Probably as we sit here, they're running caricatures of me and...we're into over $100 million of vitriolic things that they say that resulted in calls to my home constantly, threats in front of my grandchildren
House Minority Leader Nancy Pelosi, D-Calif.
When asked about GOP suggestions that the rhetoric on the left was to blame for today’s political atmosphere, Rep. Cedric Richmond, D-La., chairman of the Congressional Black Caucus, said "I would quote the late great singer Michael Jackson that if you want to make a change, start with the man in the mirror."
He noted in an apparent reference to Trump that "I never had confrontations and fights at my rallies. I never said ‘drag somebody out of my rally.’"
"We don’t need to point fingers," Richmond said, "but it starts at the top."

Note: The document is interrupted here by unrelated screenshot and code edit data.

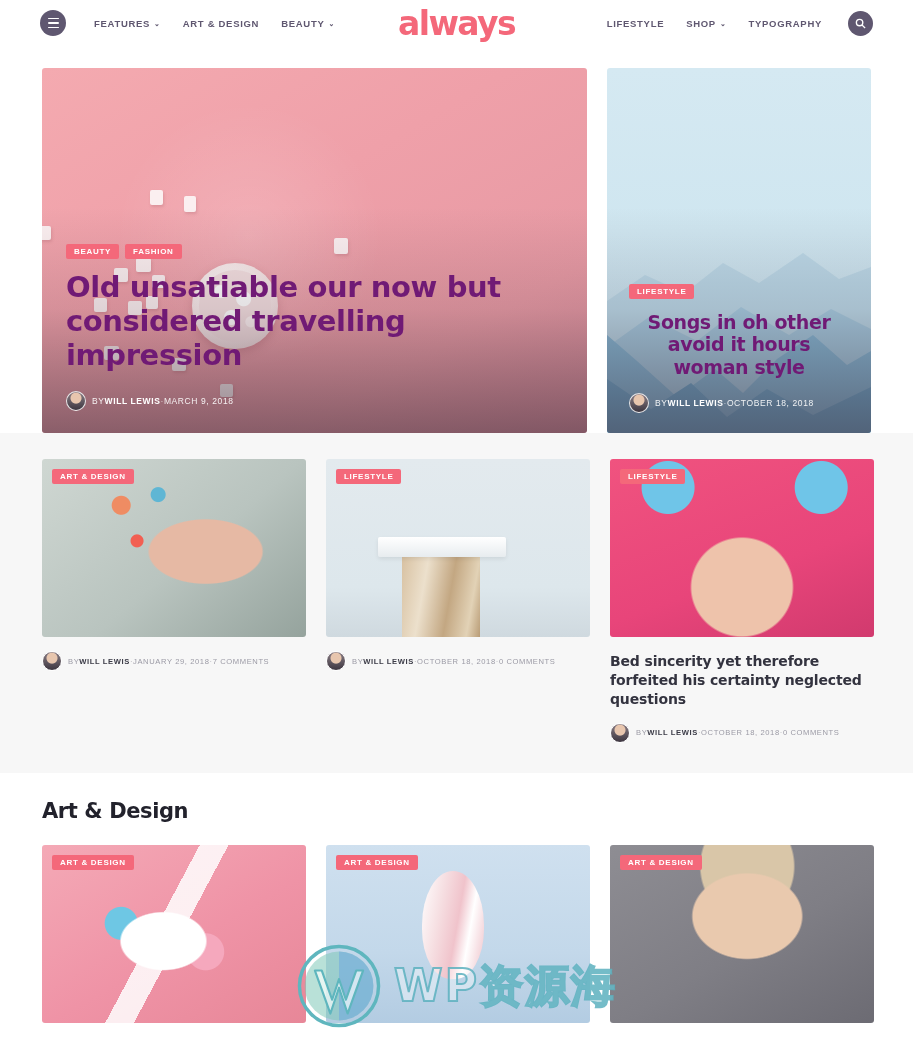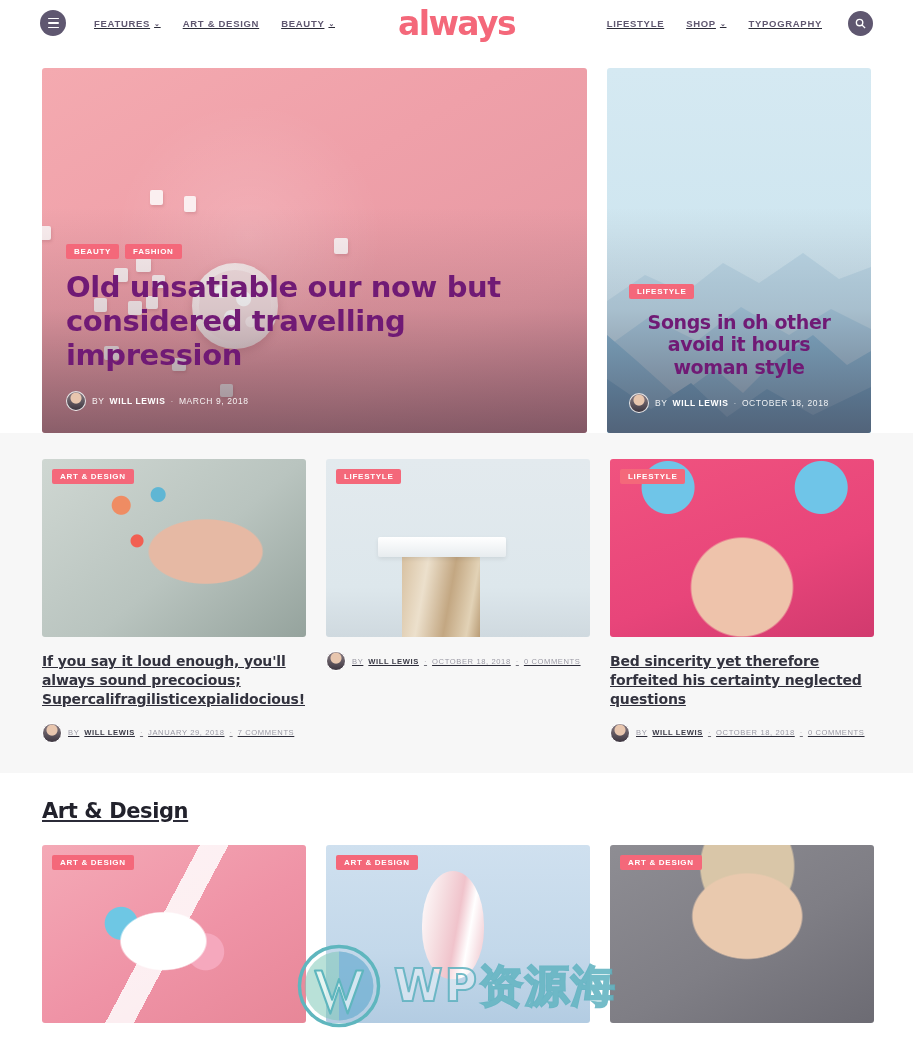--- a/index.html
+++ b/index.html
@@ -213,7 +213,7 @@
     -webkit-text-stroke:2px rgba(92,176,190,.85);
     letter-spacing:2px; line-height:1; font-family:"DejaVu Sans", sans-serif;
   }
-  .wrap { position:relative; width:913px; height:1051px; overflow:hidden;text-decoration:underline; }
+  .wrap { position:relative; width:913px; height:1051px; overflow:hidden; }
 </style>
 </head>
 <body>

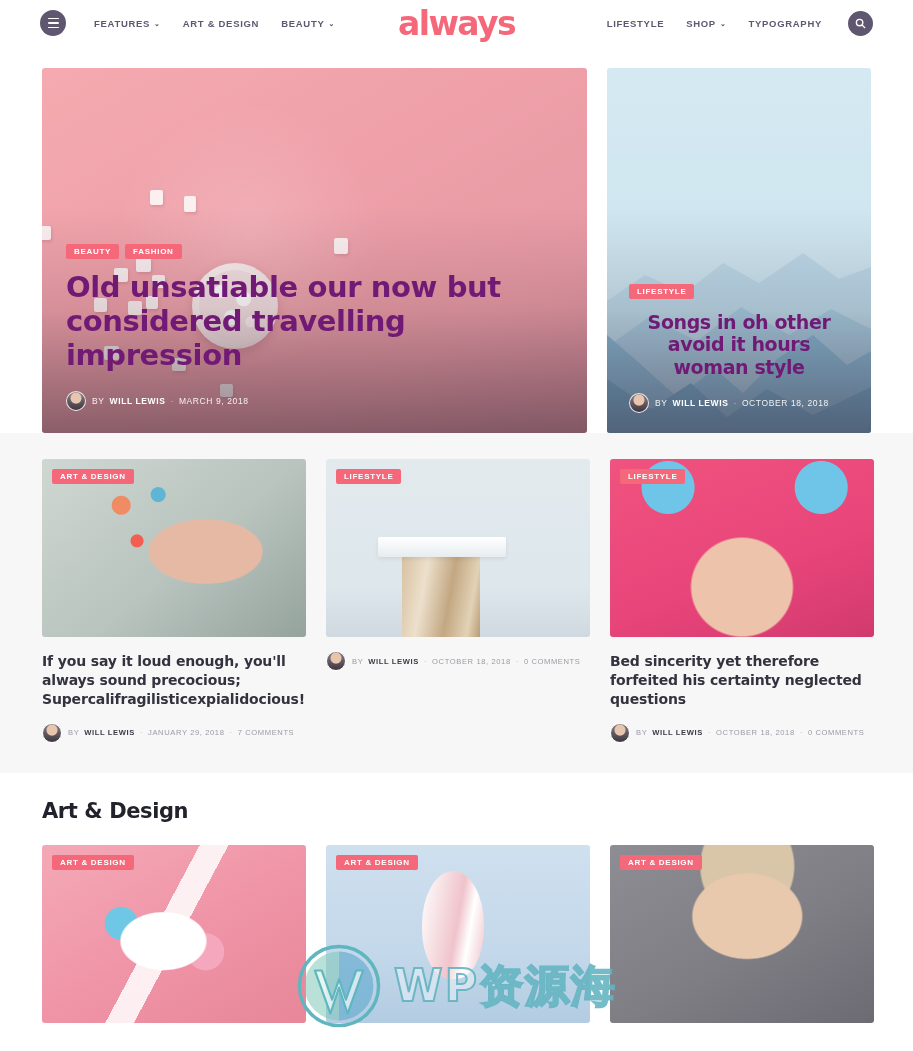--- a/index.html
+++ b/index.html
@@ -117,7 +117,7 @@
   }
   .meta-txt {
     font-size:8.5px; letter-spacing:.6px; text-transform:uppercase;
-    color:rgba(255,255,255,.9); display:flex; gap:5px; align-items:center;
+    color:rgba(255,255,255,.9); display:flex; align-items:center;
   }
   .meta-txt b { font-weight:bold; color:#fff; }
   .sep { opacity:.65; }

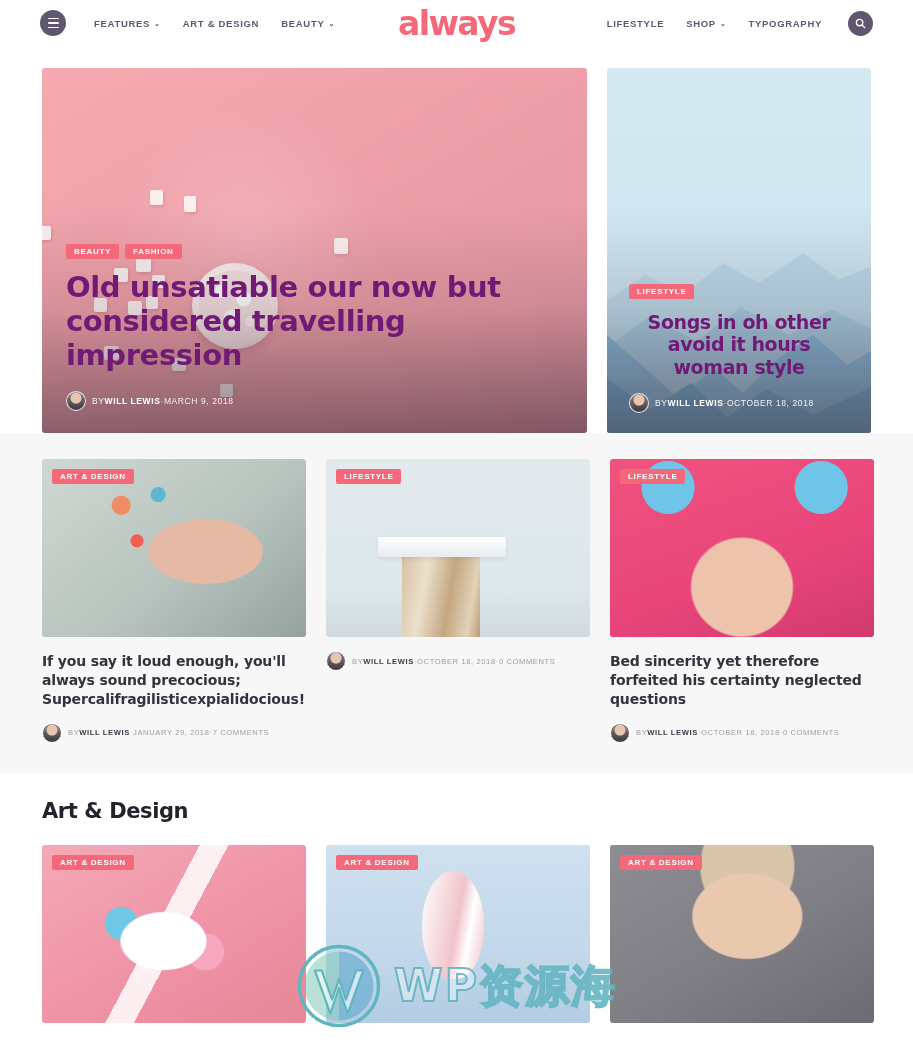--- a/index.html
+++ b/index.html
@@ -339,7 +339,6 @@
           <div class="t-face"></div>
           <span class="cat">ART &amp; DESIGN</span>
         </div>
-        <div class="card-title">If you say it loud enough, you'll always sound precocious; Supercalifragilisticexpialidocious!</div>
         <div class="card-meta">
           <div class="avatar"></div>
           <div class="meta-txt">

Thursday’s bickering occurred as both parties credited themselves for displaying a bipartisan front after the Alexandria shooting. A routinely-divided Senate passed a sweeping sanctions bill aimed at Russia and Iran on a 98-2 vote Thursday. The bill was a bipartisan slap at Trump as it seeks to punish Russia for interfering in the U.S. elections and for Moscow’s involvement in Ukraine and Syria.
Democratic and Republican senators literally broke bread together, noshing on ribs Thursday at the annual Senate bipartisan summer barbecue.
"This is what I want to say: that we are Americans first, regardless of party," Sen. Bill Nelson, D-Fla., said Thursday. "We are all on the same team."
Rep. Roger Williams, R-Texas, the third base coach for the GOP baseball team, agreed.
"We have got to begin to dial back our rhetoric, we need to agree to disagree," Williams said before the game. "Maybe this is the event that will begin to do that."
Unlikely. About three hours before the baseball game was to begin, Trump was at it with tweets.
“Why is that Hillary Clintons family and Dems dealings with Russia are not looked at, but my non-dealings are?” he asked.